The creature was smashed down to the ground under the blow. Wood shattered upon impact. But January continued forward, straight into the monster. More wood disintegrated, raining chips of it everywhere. In moments the entire trunk of hardwood had literally been annihilated by the impact, and January was left standing over the monster bare-handed.
One of its wings slashed out. January's own wing reflexively moved to block it. That intercepted the strike just in time to save her neck from the appendage. But the force of the impact sent her tumbling backward to the beach. She tucked herself into a ball and performed a back flip once more. She stabilized her flight and beat her wings to hold herself in place in the air.
The monster rose to its feet just as January turned her eyes skyward.

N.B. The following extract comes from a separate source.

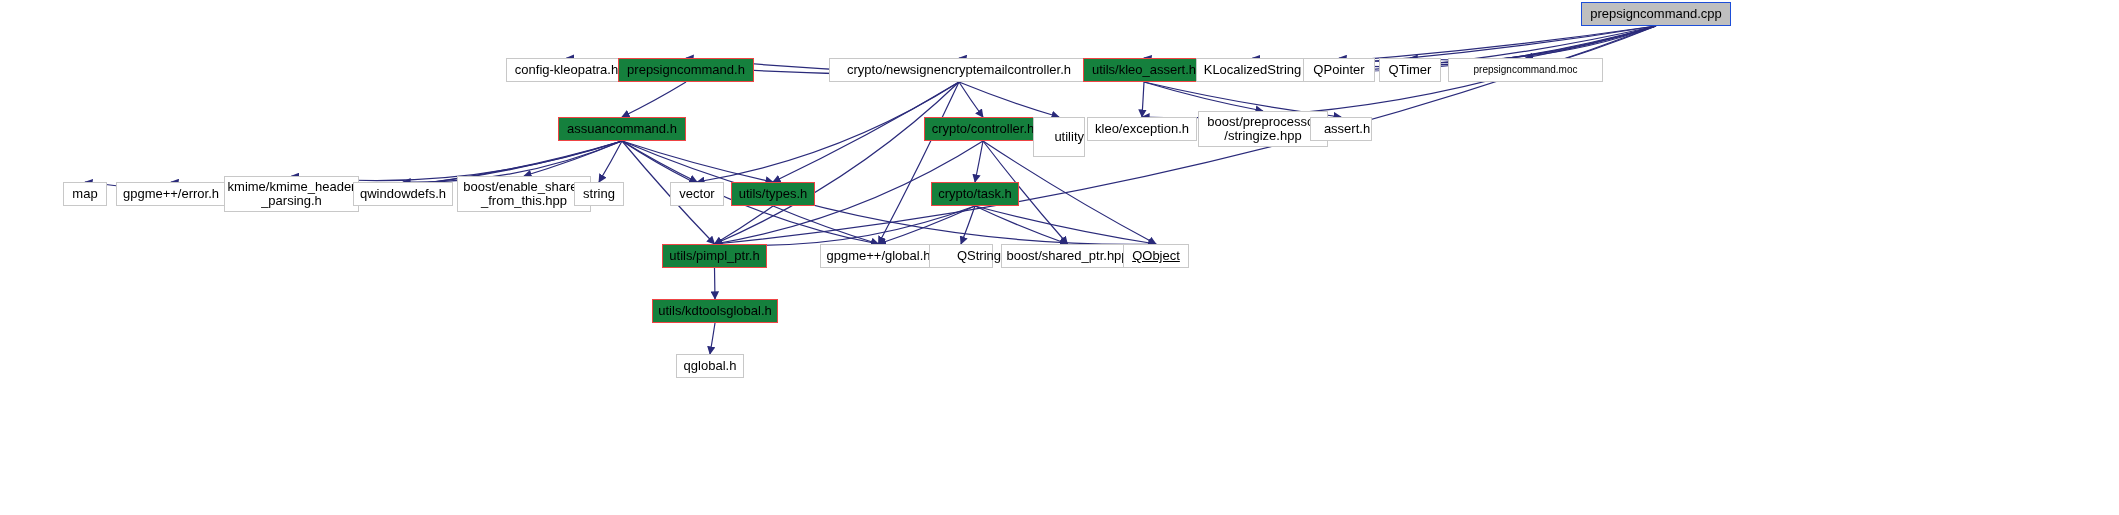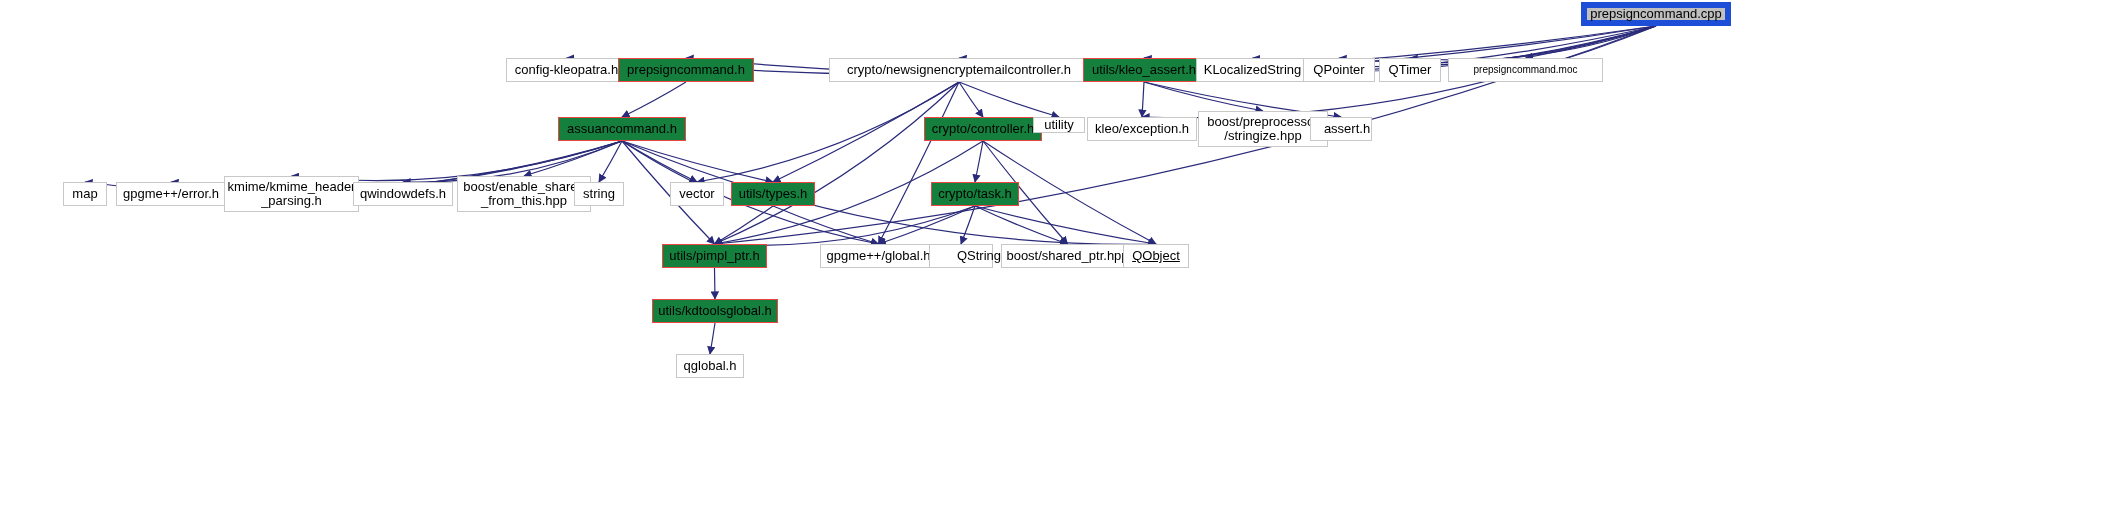"prepsigncommand.cpp" .n-root { border: 6px solid #1d4ed8 -> 1px solid #1d4ed8 }
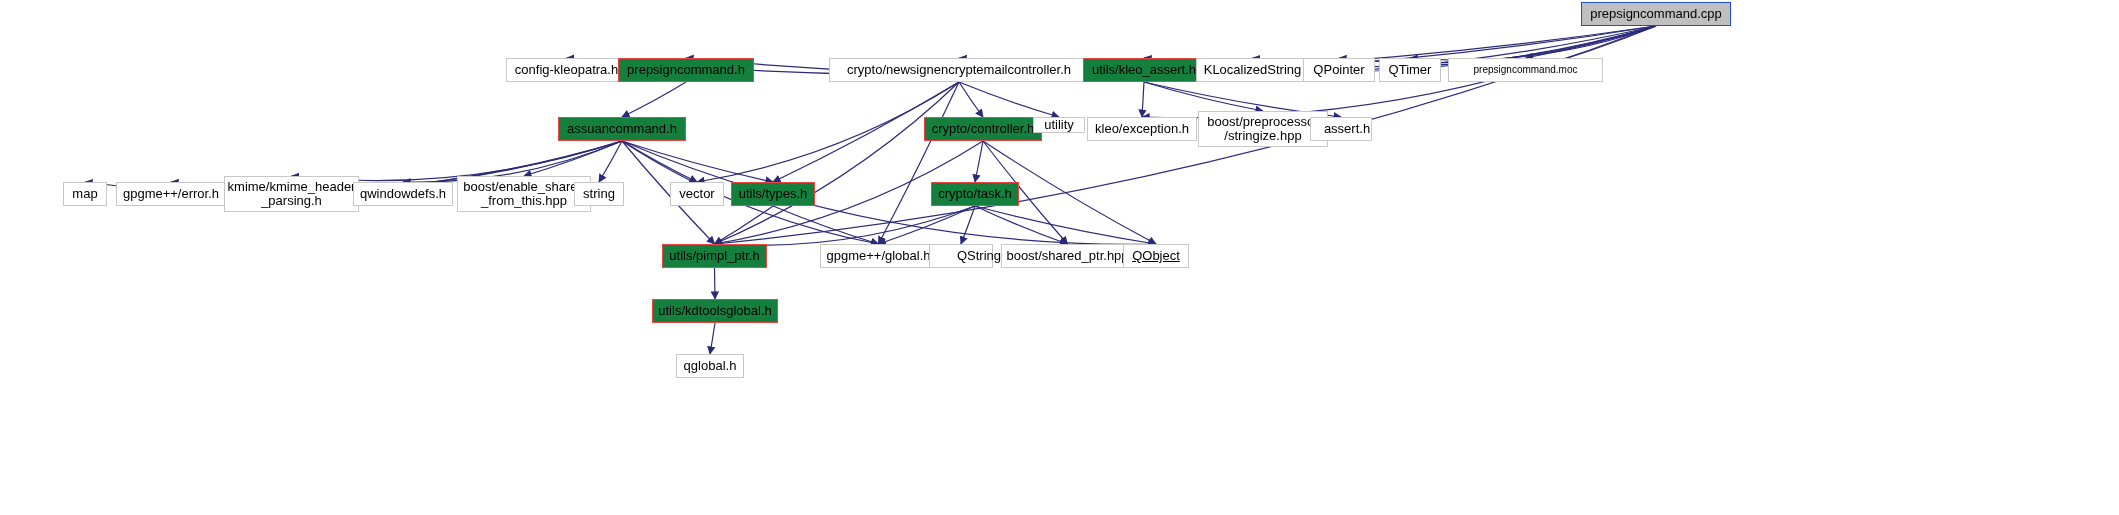"utility" div.node { height: 16px -> 40px; justify-content: none -> flex-end }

Dark gray clouds swirled overhead, casting all below into shadow. Rain now pelted the beach, and thunder rumbled a low warning.
"Valhalla awaits you níðingr!" January snarled.
Then she ripped open the heavens and brought down a hissing bolt of lightning. Its impact was deafening. January could feel the sound waves from its impact hammer through her frame. But the creature leaped out of the way, and sand fused into glass where it had stood a moment before. January was about to hurl a second bolt, when she saw that it was nearing people again. She held back, fearing to loose electricity so near to innocents.